Source data
***

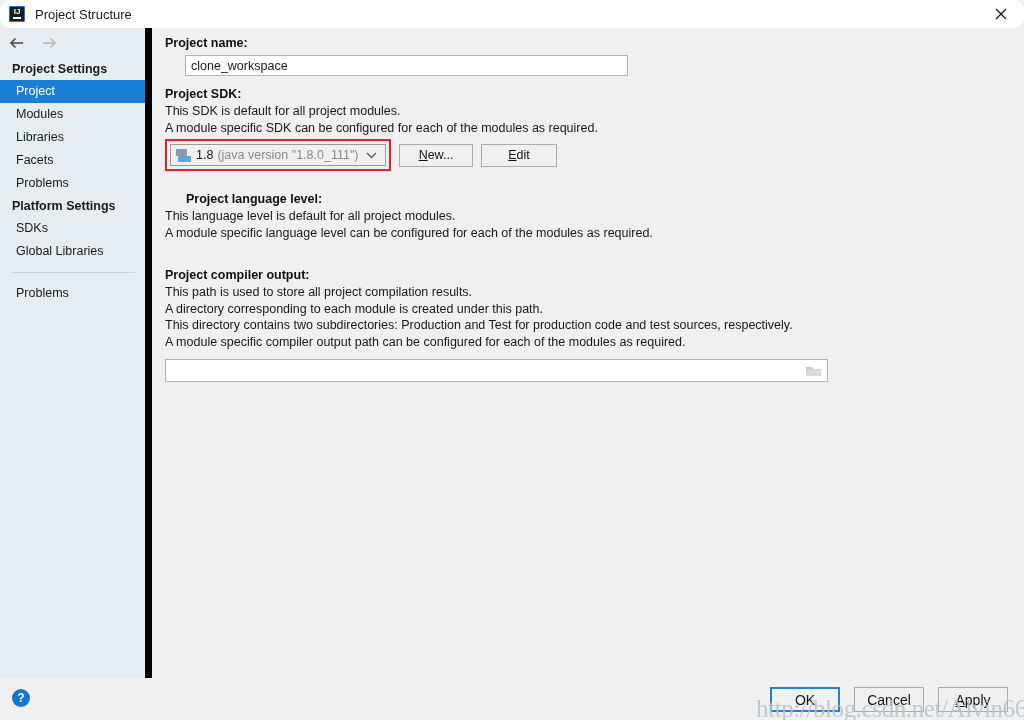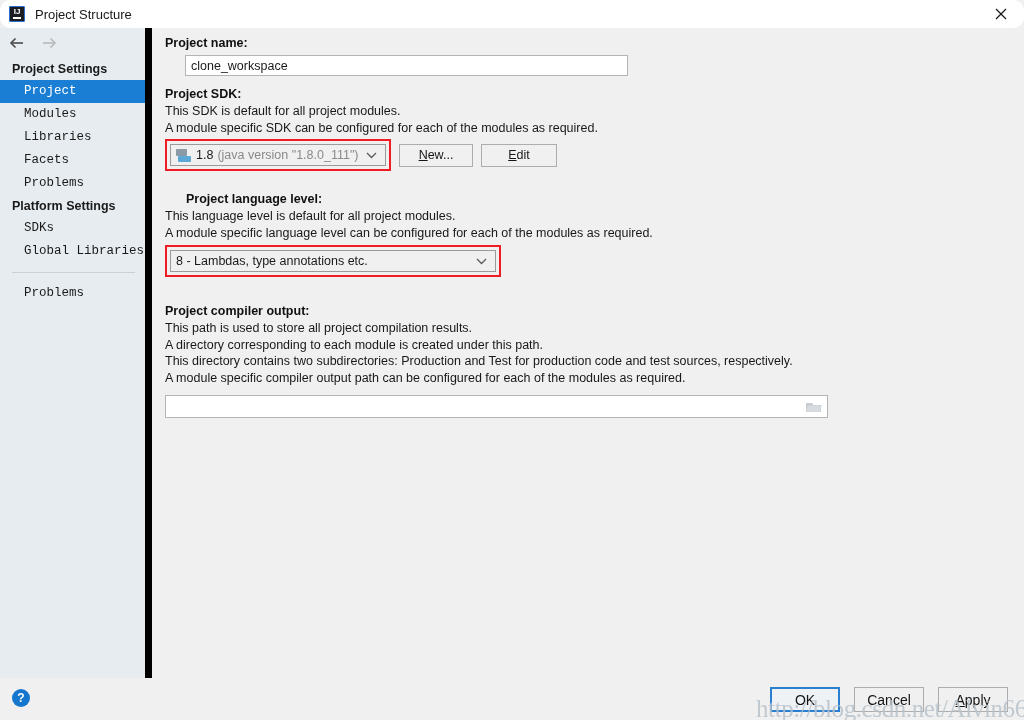--- a/index.html
+++ b/index.html
@@ -71,8 +71,8 @@
   }
   .side-item {
     font-size: 12.5px; color: #1a1a1a;
-    padding: 3px 0 3px 24px;
-    font-family: Liberation Mono, monospace;
+    padding: 3px 0 3px 16px;
+    font-family: Liberation Sans, sans-serif;
     line-height: 17px;
     cursor: default;
   }

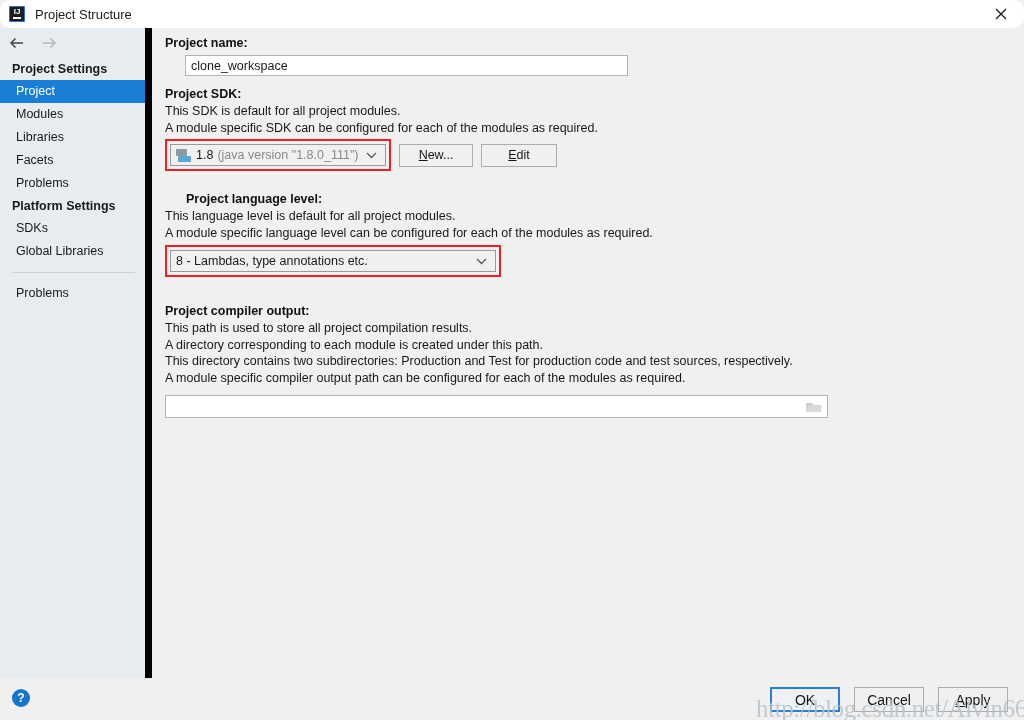--- a/index.html
+++ b/index.html
@@ -302,16 +302,6 @@
     <div class="lbl-plain">This language level is default for all project modules.</div>
     <div class="lbl-plain">A module specific language level can be configured for each of the modules as required.</div>
 
-    <div style="margin-top:4px;">
-      <span class="annot">
-        <div class="combo" id="lang-combo">
-          <span style="color:#1a1a1a;">8 - Lambdas, type annotations etc.</span>
-          <svg class="chev" width="11" height="7" viewBox="0 0 11 7">
-            <polyline points="1,1 5.5,5.5 10,1" fill="none" stroke="#5a5a5a" stroke-width="1.3"></polyline>
-          </svg>
-        </div>
-      </span>
-    </div>
 
     
     <div class="lbl-bold" style="margin-top:25px;">Project compiler output:</div>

***

■ **Exercise details**: Above are the records; copy them exactly without the pictures.

■ **Response to the task**:
--- a/index.html
+++ b/index.html
@@ -71,8 +71,8 @@
   }
   .side-item {
     font-size: 12.5px; color: #1a1a1a;
-    padding: 3px 0 3px 24px;
-    font-family: Liberation Mono, monospace;
+    padding: 3px 0 3px 16px;
+    font-family: Liberation Sans, sans-serif;
     line-height: 17px;
     cursor: default;
   }

--- a/index.html
+++ b/index.html
@@ -302,16 +302,6 @@
     <div class="lbl-plain">This language level is default for all project modules.</div>
     <div class="lbl-plain">A module specific language level can be configured for each of the modules as required.</div>
 
-    <div style="margin-top:4px;">
-      <span class="annot">
-        <div class="combo" id="lang-combo">
-          <span style="color:#1a1a1a;">8 - Lambdas, type annotations etc.</span>
-          <svg class="chev" width="11" height="7" viewBox="0 0 11 7">
-            <polyline points="1,1 5.5,5.5 10,1" fill="none" stroke="#5a5a5a" stroke-width="1.3"></polyline>
-          </svg>
-        </div>
-      </span>
-    </div>
 
     
     <div class="lbl-bold" style="margin-top:25px;">Project compiler output:</div>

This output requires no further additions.